If no extension has been granted and no accommodation applies, then late submissions will not be accepted.

Writing

Papers and reports should be well-written, well-organized, and easy to follow. They should flow easily from one point to the next. They should have proper sentence structure, spelling, vocabulary, and grammar. Each point should be articulated clearly and completely without being overly verbose. Papers should demonstrate your understanding of the topics you are studying in the course and your confidence in using the terms, techniques and issues you have learned. As always, references must be properly included and cited. If you have concerns about your ability to do any of this then please make use of the writing support provided to the faculty, colleges and the SGS Graduate Centre for Academic Communication.

Minimum submission requirement

If you are going to not be able to submit at least two term papers, and/or be unable to submit the final paper then it would be unfair on the other students to allow you to pass the course. But it is not a situation that I want to get into. Please ensure you and your college registrar or faculty/department advisor get in touch with me as early as possible if this may be the case for you so that we can work out a solution.

Letters of recommendation

I am happy to write letters for students who get both an A+ overall and an A+ in the final paper. This allows me to write a strong letter.

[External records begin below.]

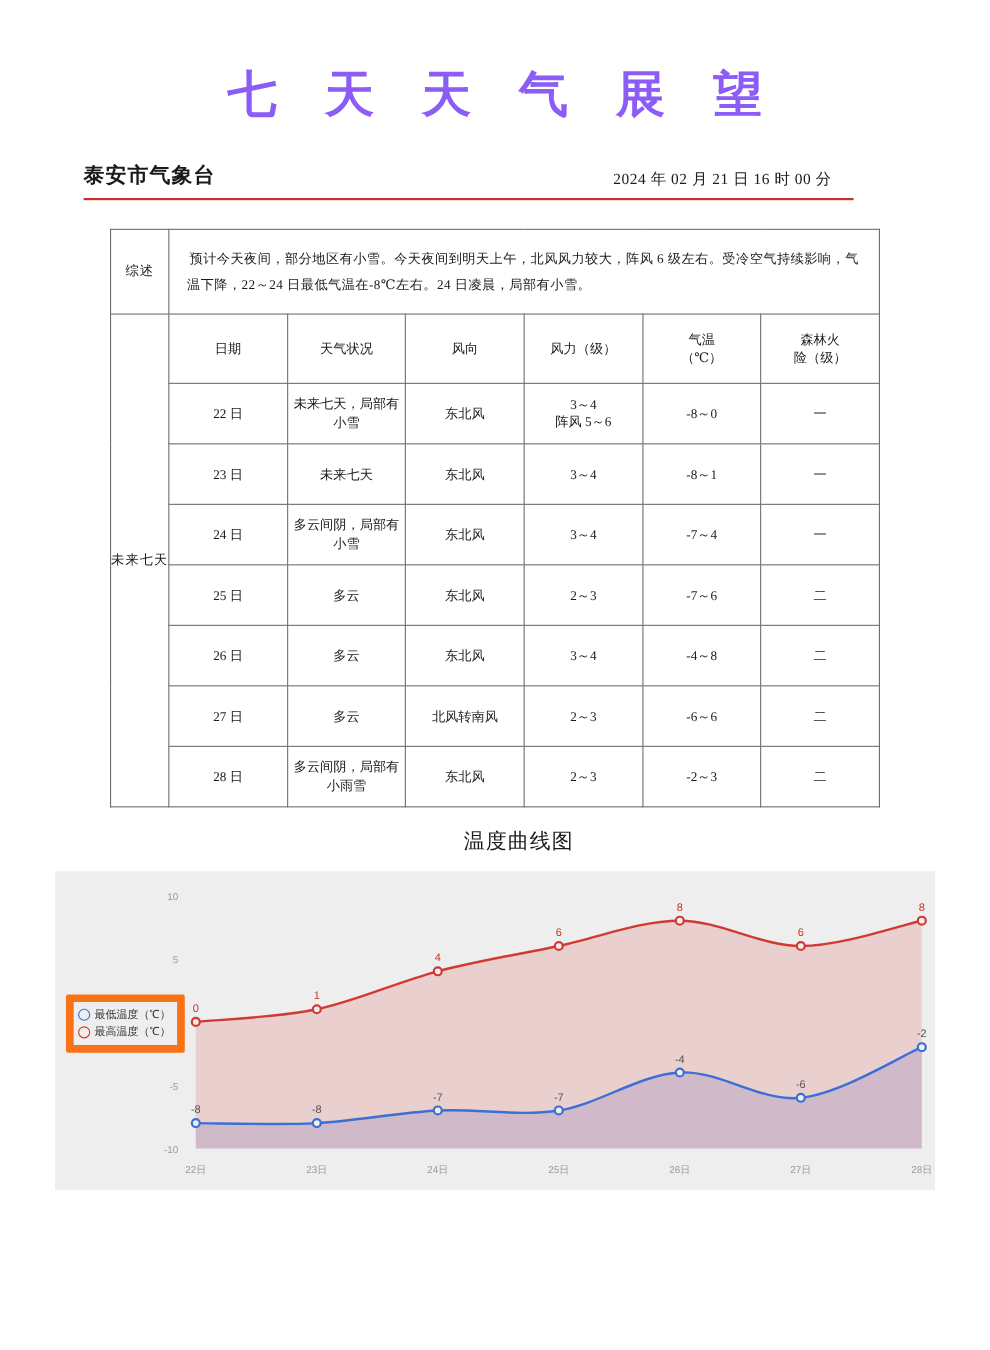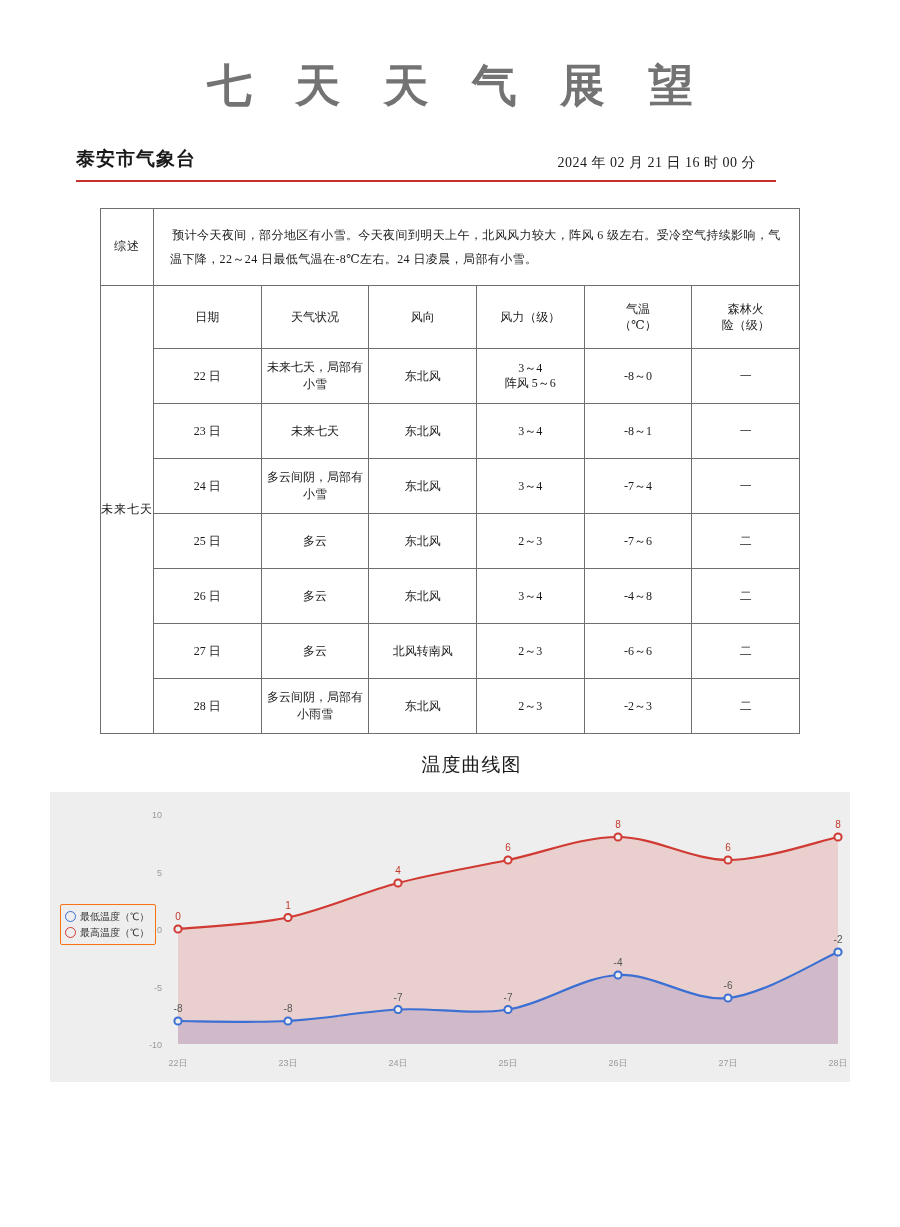--- a/index.html
+++ b/index.html
@@ -17,21 +17,21 @@
   }
   .page {
     width: 900px;
     height: 1227px;
     position: relative;
     box-sizing: border-box;
   }
   
   .title {
     text-align: center;
-    color: #737373;
+    color: #8b5cf6;
     font-size: 45px;
     font-weight: bold;
     letter-spacing: 16px;
     padding-top: 56px;
     padding-left: 16px;
     font-family: "Liberation Serif", "DejaVu Serif", serif;
   }
   
   .subheader {
     margin: 30px 100px 0 76px;
@@ -121,21 +121,21 @@
     height: 290px;
     background: #eeeeee;
     position: relative;
   }
   .chart-svg { display: block; }
   .legend {
     position: absolute;
     left: 10px;
     top: 112px;
     background: #eeeeee;
-    border: 1px solid #f97316;
+    border: 7px solid #f97316;
     border-radius: 2px;
     padding: 4px 6px 4px 4px;
     font-size: 10px;
     font-family: "Liberation Sans", sans-serif;
     color: #333;
     line-height: 1.55;
   }
   .legend .item { display: flex; align-items: center; white-space: nowrap; }
   .legend .dot {
     width: 9px; height: 9px; border-radius: 50%;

If you are in this position after the class ends and want me to write a letter, please send me a request early.

Use of Generative AI in assignments

In general, students are encouraged to use generative AI tools as a starting point. Specific course policies are:

  • Code: Students may wish to use generative AI tools to aid in initial development and writing of code to answer assignment questions and carry out the research project analysis. If this is the case, the use of such tools should be explicitly acknowledged in the submitted work, and the relevant prompts and responses should be included in a text file in the repo. All code, regardless of how it is generated must be thoroughly commented and explained. Failure to do so may result in penalties.
  • Written work: Using generative AI tools to generate written answers to assignment questions of text contained in the final research project is prohibited in this course. Representing as one’s own an idea, or expression of an idea, that was AI-generated may be considered an academic offense in this course. However, you are welcome to use it to generate a first draft, which you then completely edit. Again, if you use such tools, it should be explicitly acknowledged in the submitted work, and the relevant prompts and responses should be included in a text file in the repo.

This course policy is designed to promote your learning and intellectual development and to help you reach course learning outcomes.